Following on from post #1652 above, I wanted to compare the CMOS microwave maps from a) this year, 2018, to b) the record low extent year, 2012.
Anecdotally at least, the 2012 year was also notable for its preponderance of melt ponds, which is largely what CMOS measures during the melt season - rather than the ice depth, which is largely what is measured during the freeze season.
The CMOS maps for each day shown were downloaded from:
https://seaice.uni-bremen.de/data/smos/png/ .
The first two map gifs shown below, are for 2018 and 2012, respectively.
The 2018 map gif is as in #1652 - showing the 40 days from 2018-05-17 to 2018-06-25 inclusive, with display lengths:
2.0 s for first and last day
0.1 s for the 38 intermediate days.
The 2012 map initially shows the same days as given above for 2018, and with the same delay lengths. It then extends in 10-day increments to approximately the end of the melt season, with display lengths
1.0 s for the intermediate days
2.0 s for the final day displayed, 2018-09-03.

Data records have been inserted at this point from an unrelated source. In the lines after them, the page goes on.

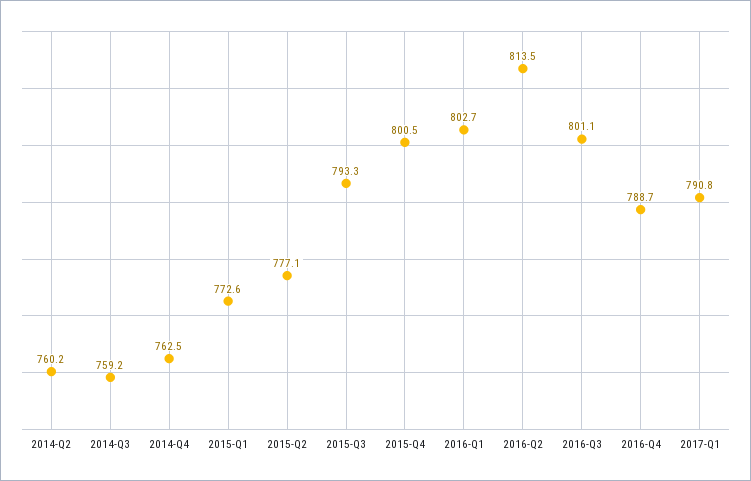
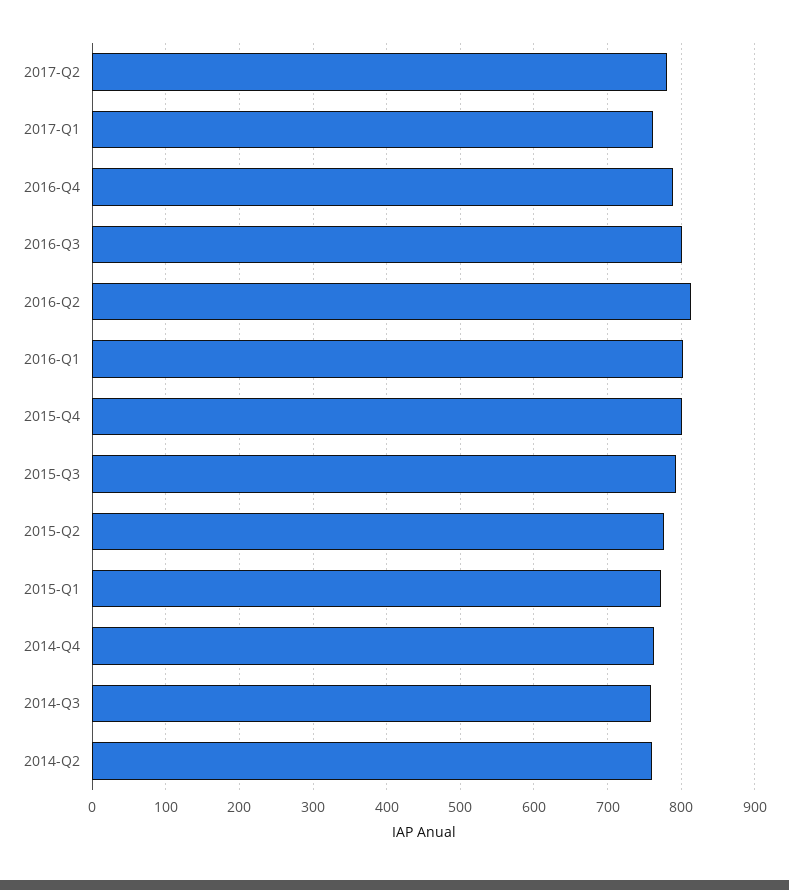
2017-Q1: 790.8 -> 760
2017-Q2: none -> 780

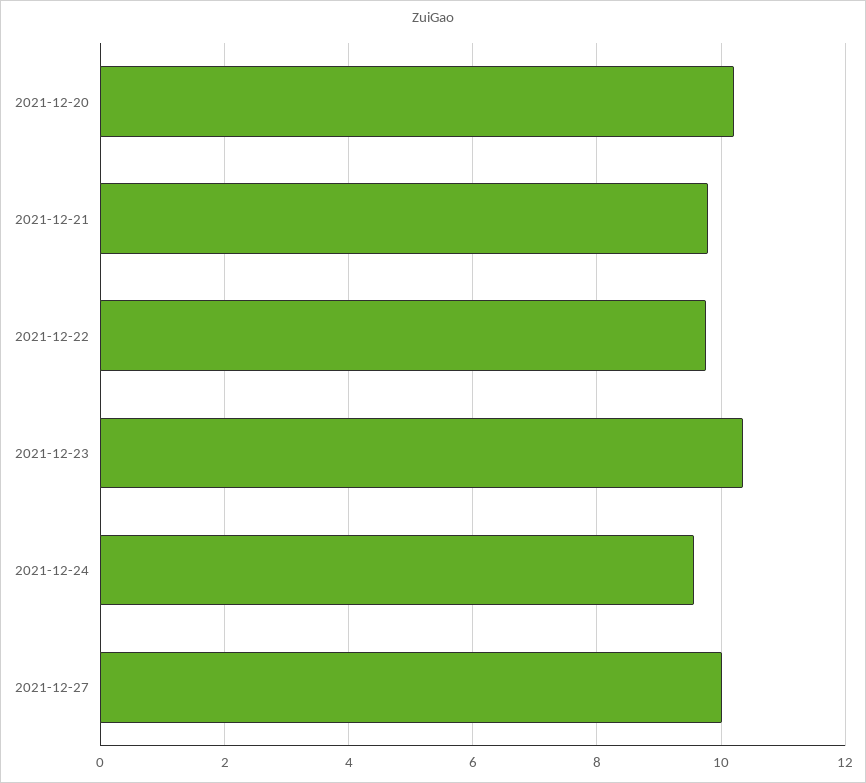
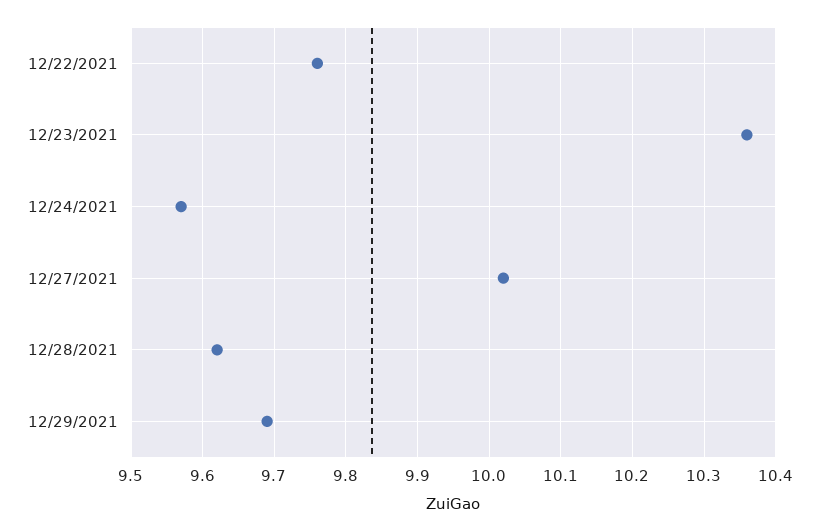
2021-12-20: 10.2 -> none
2021-12-21: 9.8 -> none
12/28/2021: none -> 9.62
12/29/2021: none -> 9.69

Observations from gif 2 (and compared to gif 1):
o like 2018, 2012 was mostly beige on the starting date, 05-17, indicating essentially dry ice throughout most of the interior;
o 2012 surface water began appearing fast in early June;
o 2012 surface melt was more advanced than this year by the final comparison date, 06-25; the remaining large beige part corresponded roughly to the 'ice sanctuary' region North of the CAA and Greenland;
o by the next date shown in 2012, 2012-07-05, the beige had mostly disappeared even from the sanctuary region;
o the beige reappeared in the sanctuary region by 2012-08-14 - much of the ice outside that region had already melted out;
o the final date, 2012-09-03, appears to show in beige approximately the minimum ice extent for that year as constructed from other, independent data; it has a non-beige halo around it presumably corresponding to thin &/or slushy ice.
The third gif is also for 2012. It displays only 2 maps, for 2012-06-25 and 2012-09-03.

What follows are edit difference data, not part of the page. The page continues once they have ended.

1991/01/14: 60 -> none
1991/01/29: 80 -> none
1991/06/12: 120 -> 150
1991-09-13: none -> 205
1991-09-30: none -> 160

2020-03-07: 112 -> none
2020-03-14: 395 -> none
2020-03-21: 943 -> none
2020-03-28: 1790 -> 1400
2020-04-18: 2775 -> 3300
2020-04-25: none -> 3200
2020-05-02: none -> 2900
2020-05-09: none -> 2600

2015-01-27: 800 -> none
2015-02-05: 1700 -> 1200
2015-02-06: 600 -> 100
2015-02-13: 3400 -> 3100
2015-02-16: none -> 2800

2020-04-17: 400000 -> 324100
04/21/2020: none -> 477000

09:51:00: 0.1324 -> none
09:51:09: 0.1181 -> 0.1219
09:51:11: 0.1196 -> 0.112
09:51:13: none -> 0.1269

This third gif is intended to give an idea of how well the beige region on yesterday's date but in 2012, 2012-06-25, predicted the final extent at the end of the 2012 melt season, c. 2012-09-03.
It's seen that in 2012, the 06-25 beige region was larger than the final extent & largely encompassed it.

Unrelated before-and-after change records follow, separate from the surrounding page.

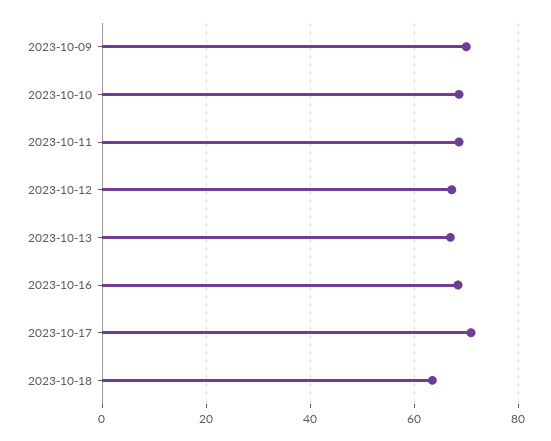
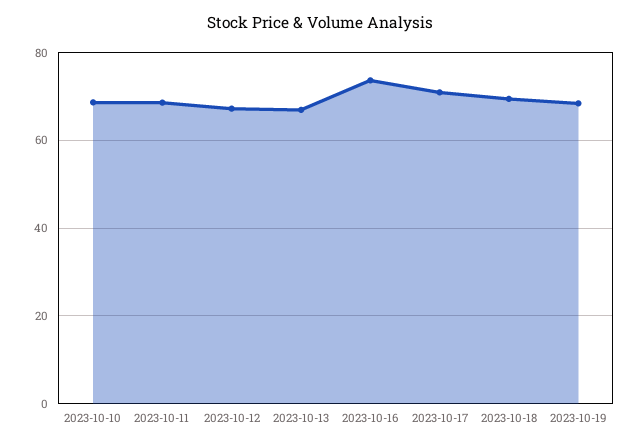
2023-10-09: 70 -> none
2023-10-16: 68 -> 74
2023-10-18: 64 -> 70
2023-10-19: none -> 68

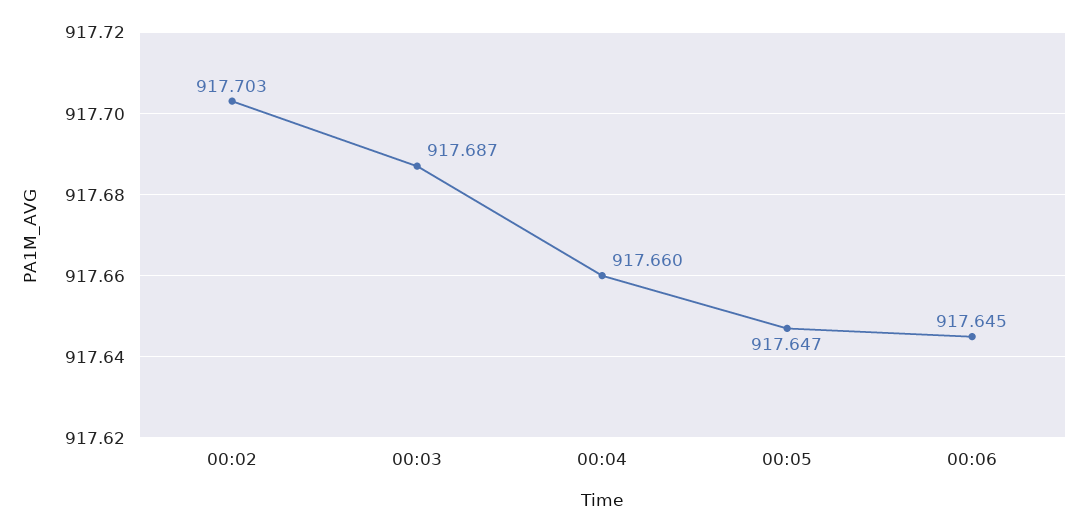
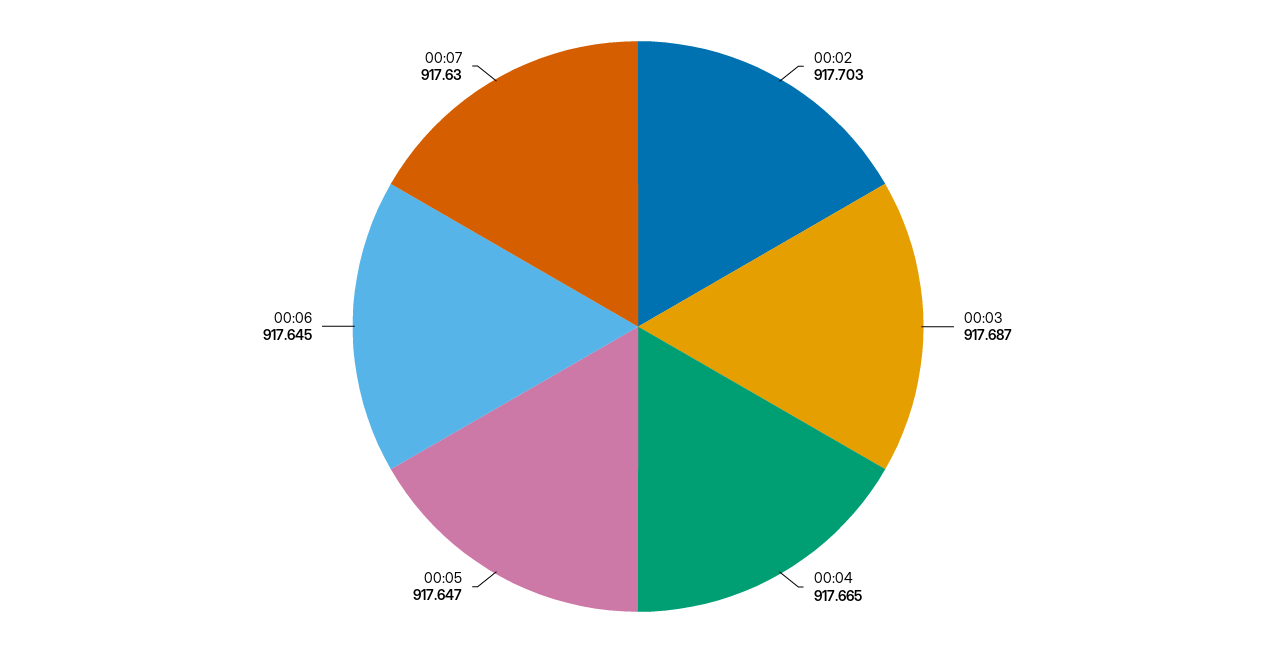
00:04: 917.66 -> 917.665
00:07: none -> 917.63

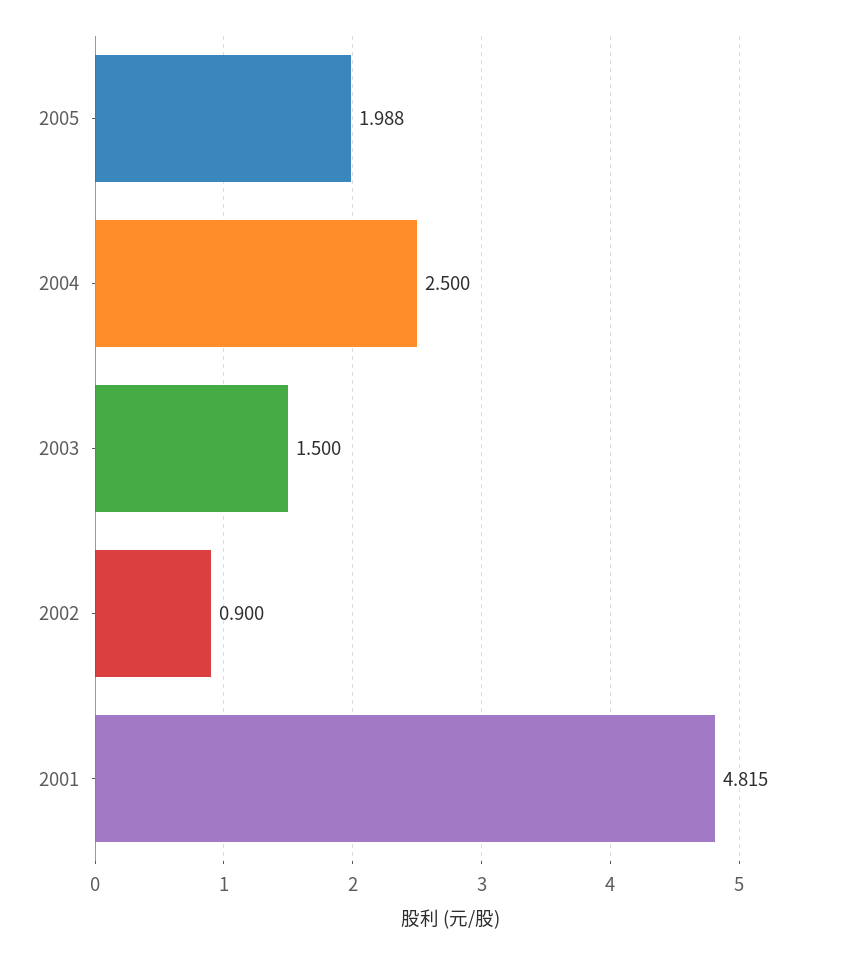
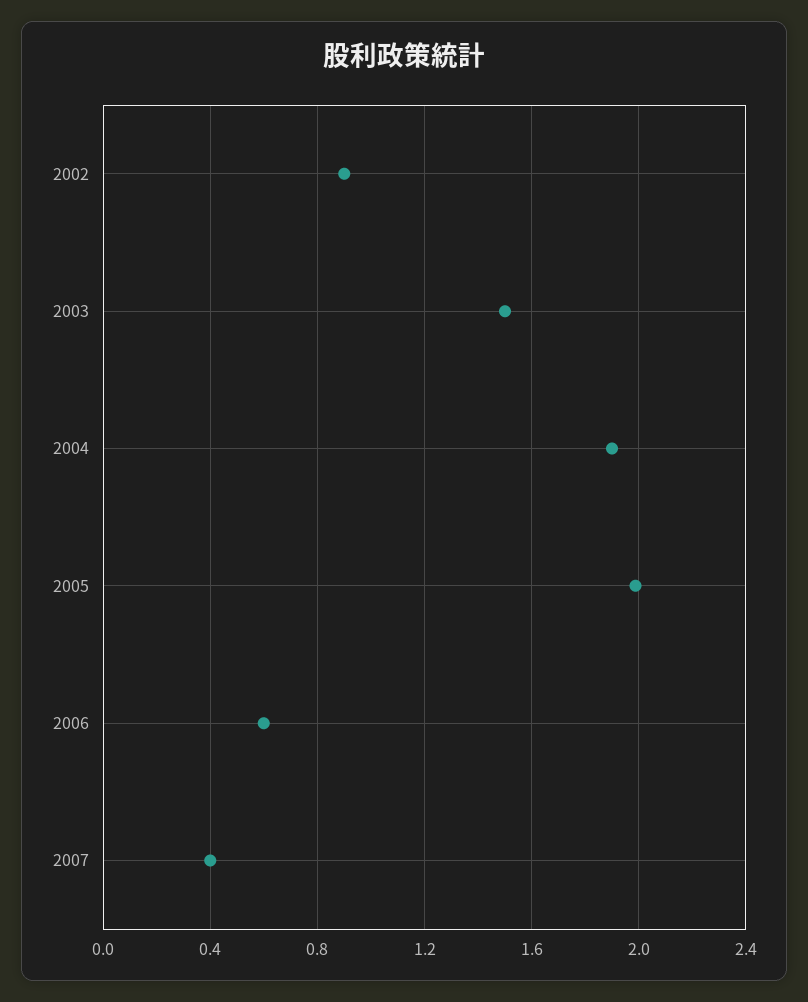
2004: 2.5 -> 1.9
2001: 4.815 -> none
2006: none -> 0.6
2007: none -> 0.4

Will we see that again this year?
Intriguingly, this year still has a large beige region in the [CORRECTED: Eastern Siberian Sea (ESS)] (see 2018-06-25 map - the last map of the first gif). Will any of that ice remain at the end of the 2018 melt season?
The possibility of ice remaining in the [CORRECTED: Eastern Siberian Sea (ESS)] at the end of this year's melt season could be considered a weak prediction from these CMOS maps.
IGNORE THE COLOR LEGEND'S NUMERICAL SCALE & LABEL (the color order progression should be valid though) - DURING THE MELT SEASON THESE ARE NOT LEGITIMATE THICKNESS MEASUREMENTS.